WORK ORDER:
Each record, minus any picture, should be returned exactly as written.

☆ ☆ ☆ ☆

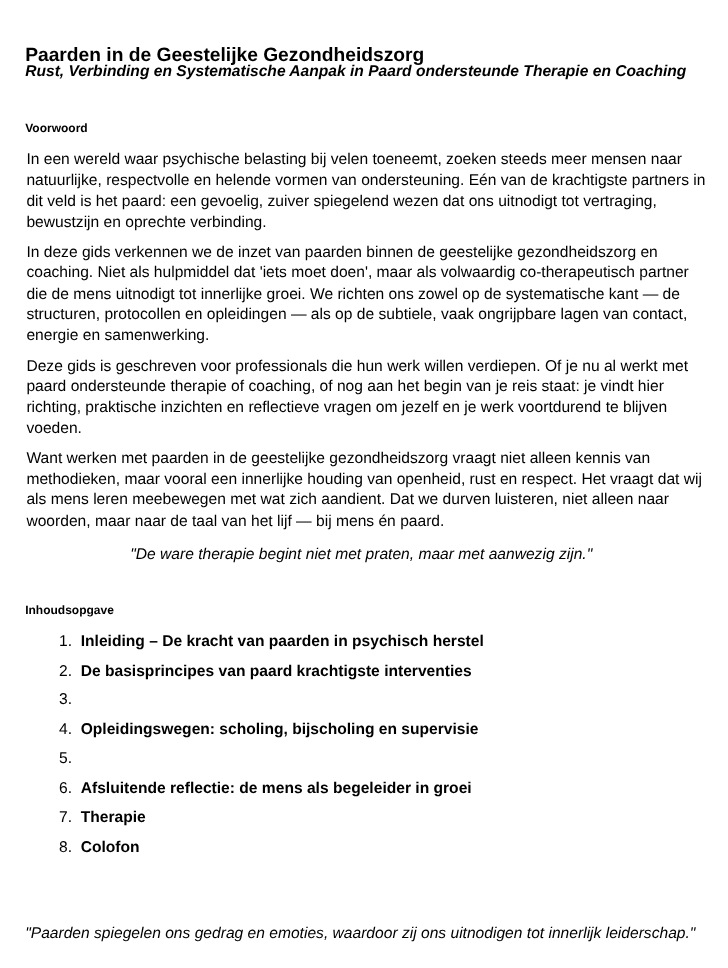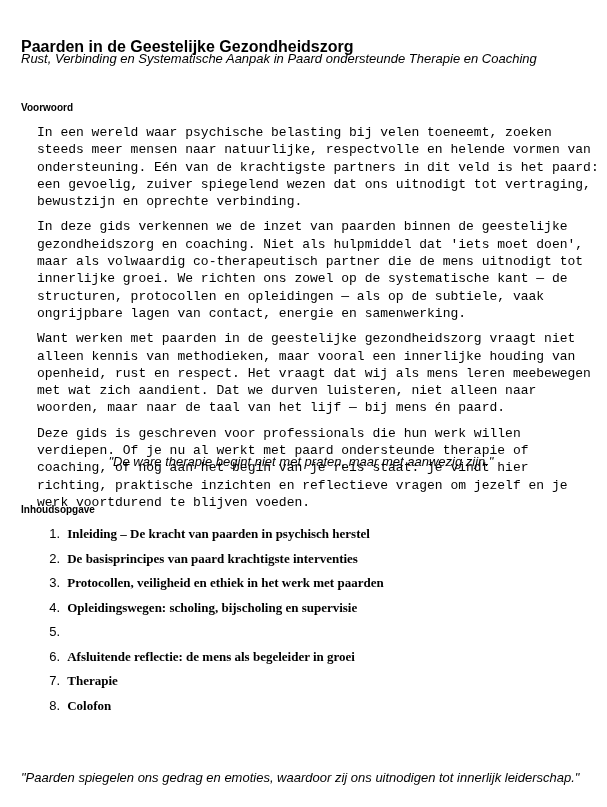"Rust, Verbinding en Systematische Aanpak" .subtitle { font-weight: normal -> bold }
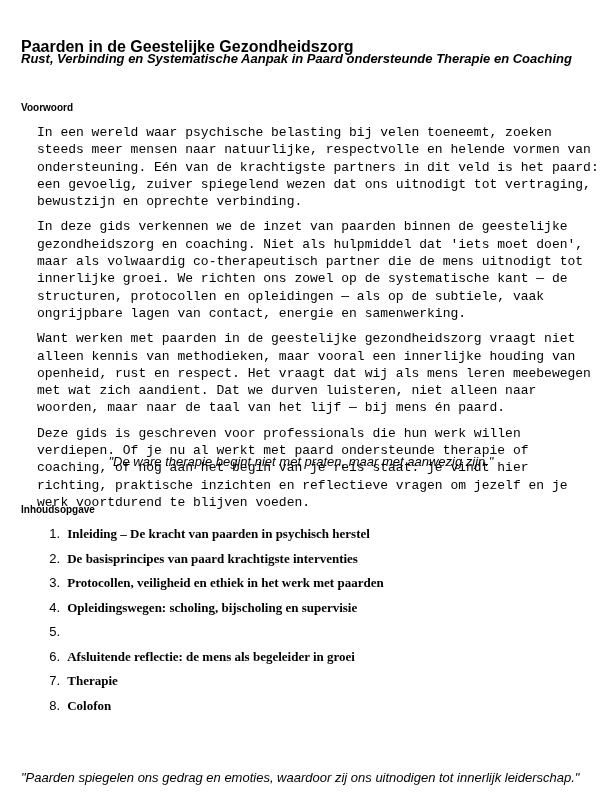"In een wereld waar psychische" .paras { font-family: Liberation Mono, monospace -> none; left: 16px -> 1px }
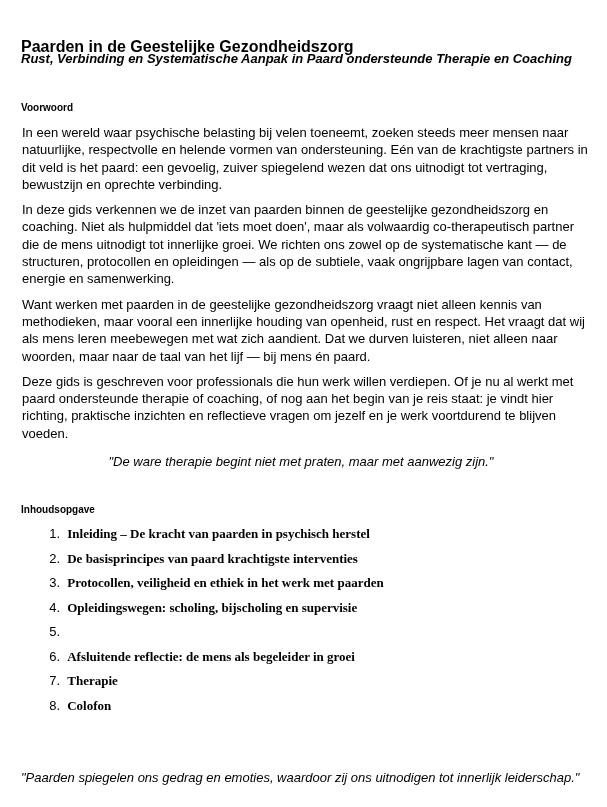"Want werken met paarden in" p { order: before "Deze gids is geschreven voor" -> after "Deze gids is geschreven voor" }
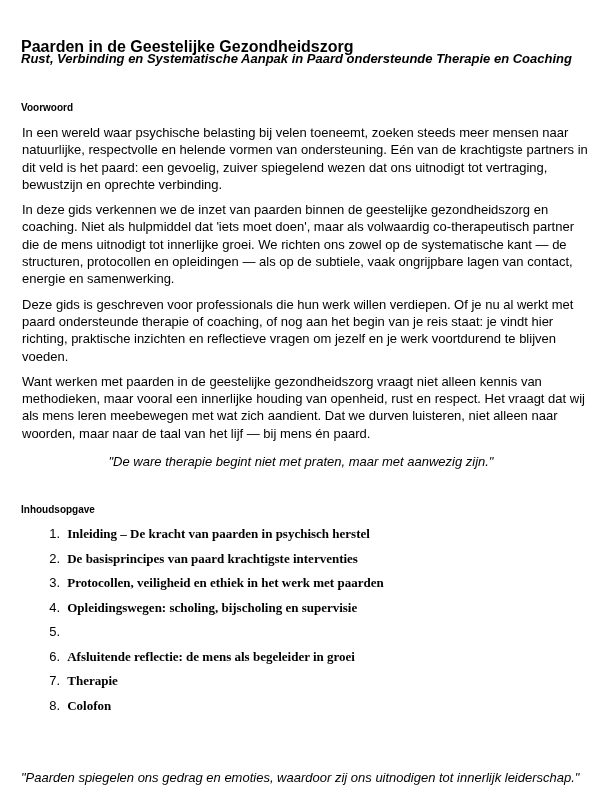"Inleiding – De kracht van" ol.toc .lbl { font-family: Liberation Serif, serif -> none }
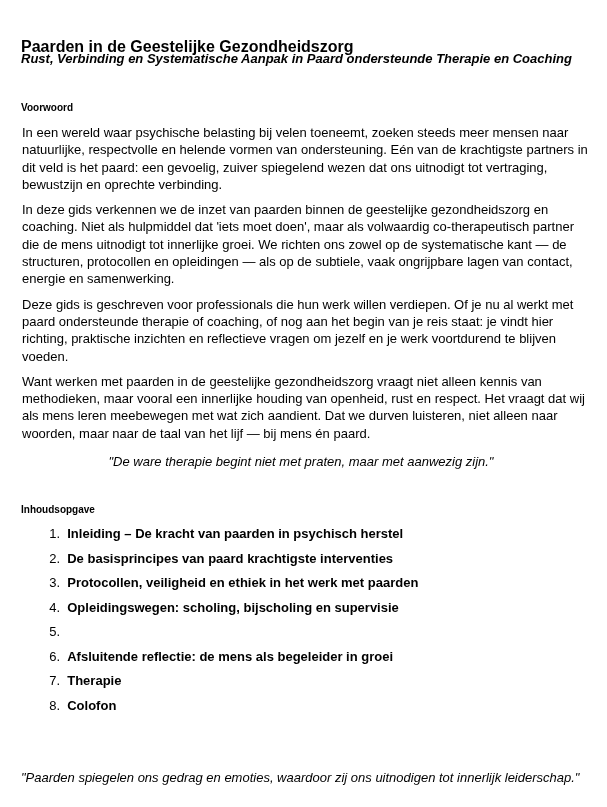"Protocollen, veiligheid en ethiek in" span.lbl { html: <span>Protocollen, veiligheid en ethiek in het werk met paarden</span> -> none }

☆ ☆ ☆ ☆

WRITTEN REPLY:
"Rust, Verbinding en Systematische Aanpak" .subtitle { font-weight: normal -> bold }
"In een wereld waar psychische" .paras { font-family: Liberation Mono, monospace -> none; left: 16px -> 1px }
"Want werken met paarden in" p { order: before "Deze gids is geschreven voor" -> after "Deze gids is geschreven voor" }
"Inleiding – De kracht van" ol.toc .lbl { font-family: Liberation Serif, serif -> none }
"Protocollen, veiligheid en ethiek in" span.lbl { html: <span>Protocollen, veiligheid en ethiek in het werk met paarden</span> -> none }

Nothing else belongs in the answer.